No. 1 – Indiana Hoosiers
- Position: Safety
- Class: Senior

Personal information
- Born: June 14, 2005 (age 21)
- Listed height: 6 ft 2 in (1.88 m)
- Listed weight: 205 lb (93 kg)

Career information
- High school: Columbia (Lake City, Florida)
- College: Indiana (2023–present);

Awards and highlights
- CFP national champion (2025); Second-team All-Big Ten (2025);
- Stats at ESPN

= Amare Ferrell =

American football player (born 2005)

Amare Ferrell (born June 14, 2005) is an American college football safety for the Indiana Hoosiers.

==Early life==
Ferrell attended Columbia High School in Lake City, Florida.
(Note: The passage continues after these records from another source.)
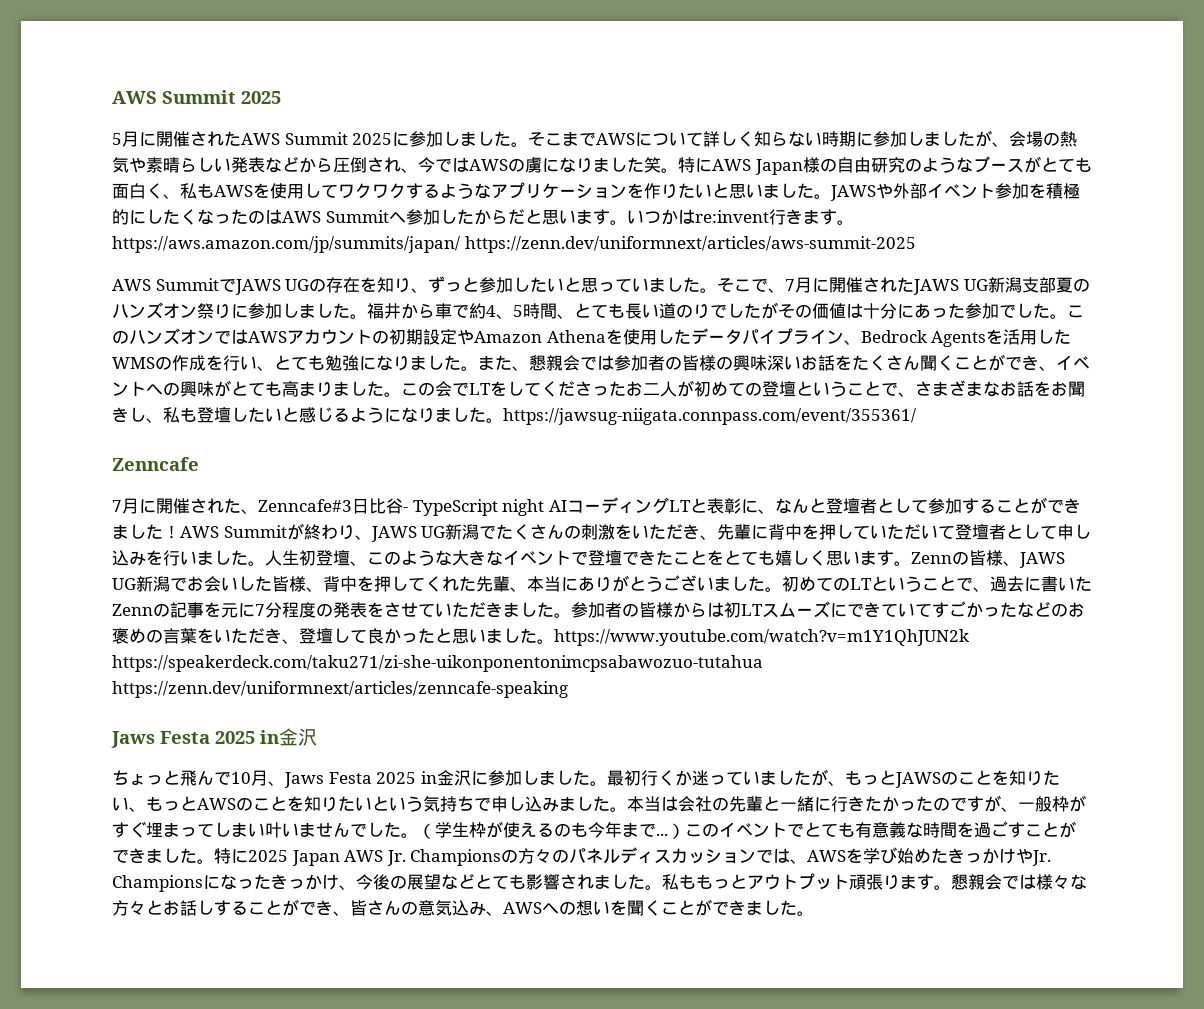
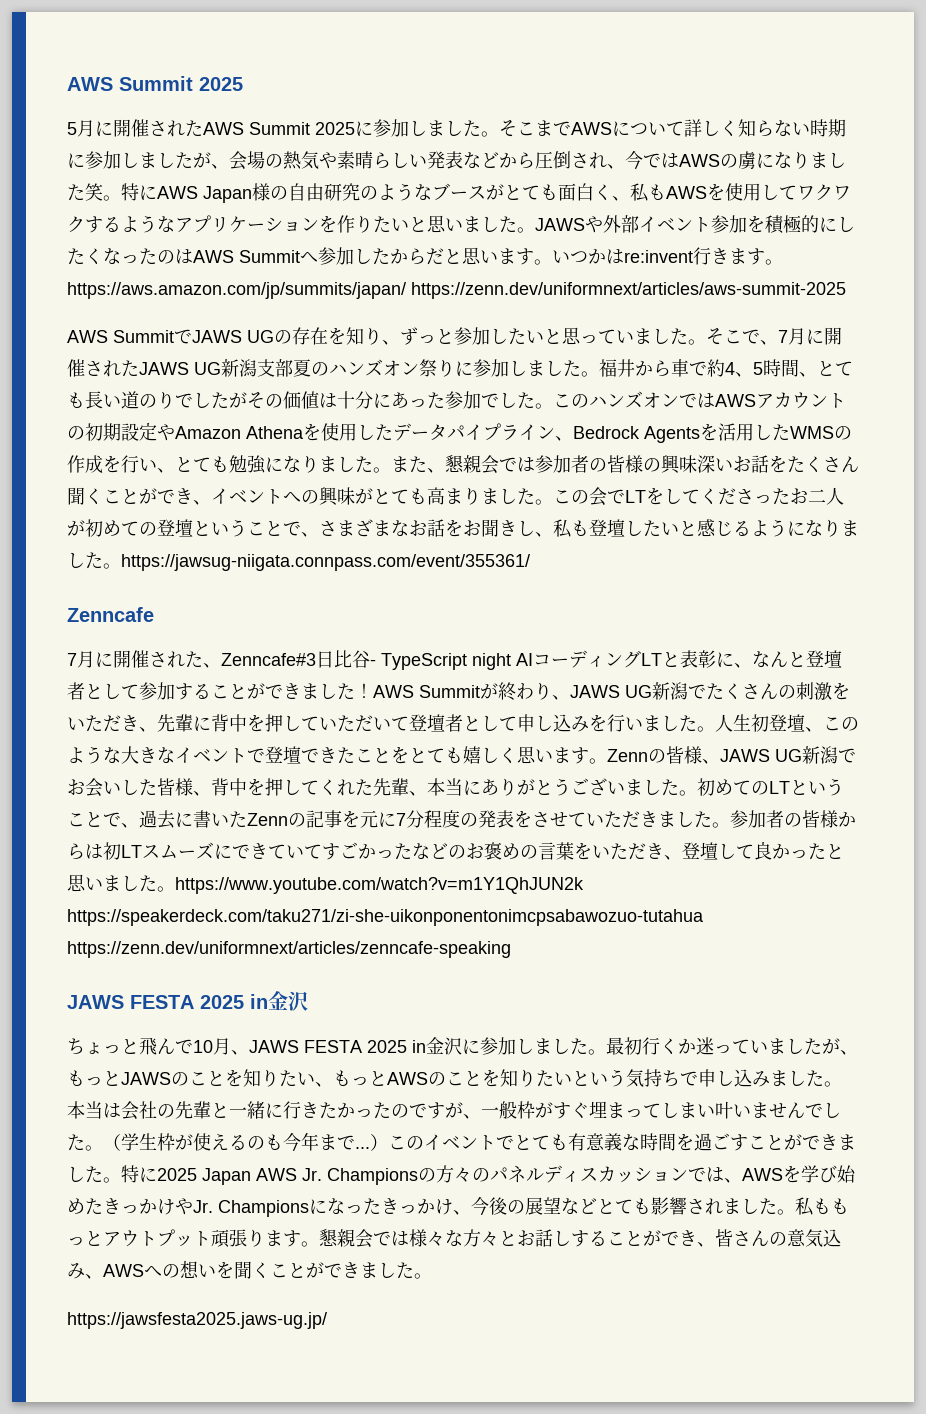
  参加者の皆様からは初LTスムーズにできていてすごかったなどのお褒めの言葉をいただき、登壇して良かったと思いました。https://www.youtube.com/watch?v=m1Y1QhJUN2k https://speakerdeck.com/taku271/zi-she-uikonponentonimcpsabawozuo-tutahua https://zenn.dev/uniformnext/articles/zenncafe-speaking
- Jaws Festa 2025 in金沢
+ JAWS FESTA 2025 in金沢
- ちょっと飛んで10月、Jaws Festa 2025 in金沢に参加しました。
+ ちょっと飛んで10月、JAWS FESTA 2025 in金沢に参加しました。
+ https://jawsfesta2025.jaws-ug.jp/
He was rated as a three-star recruit and committed to play college football for the Indiana Hoosiers over offers from schools such as Cincinnati, Florida State, Louisville, Kentucky, Miami, and Penn State.

==College career==
As a freshman in 2023, Ferrell appeared in all 12 games for the Hoosiers, totaling nine tackles. In the 2024 season opener, he recorded his first career interception against FIU. In week 3, Ferrell recorded an interception in the fourth quarter in a 42–13 win over UCLA.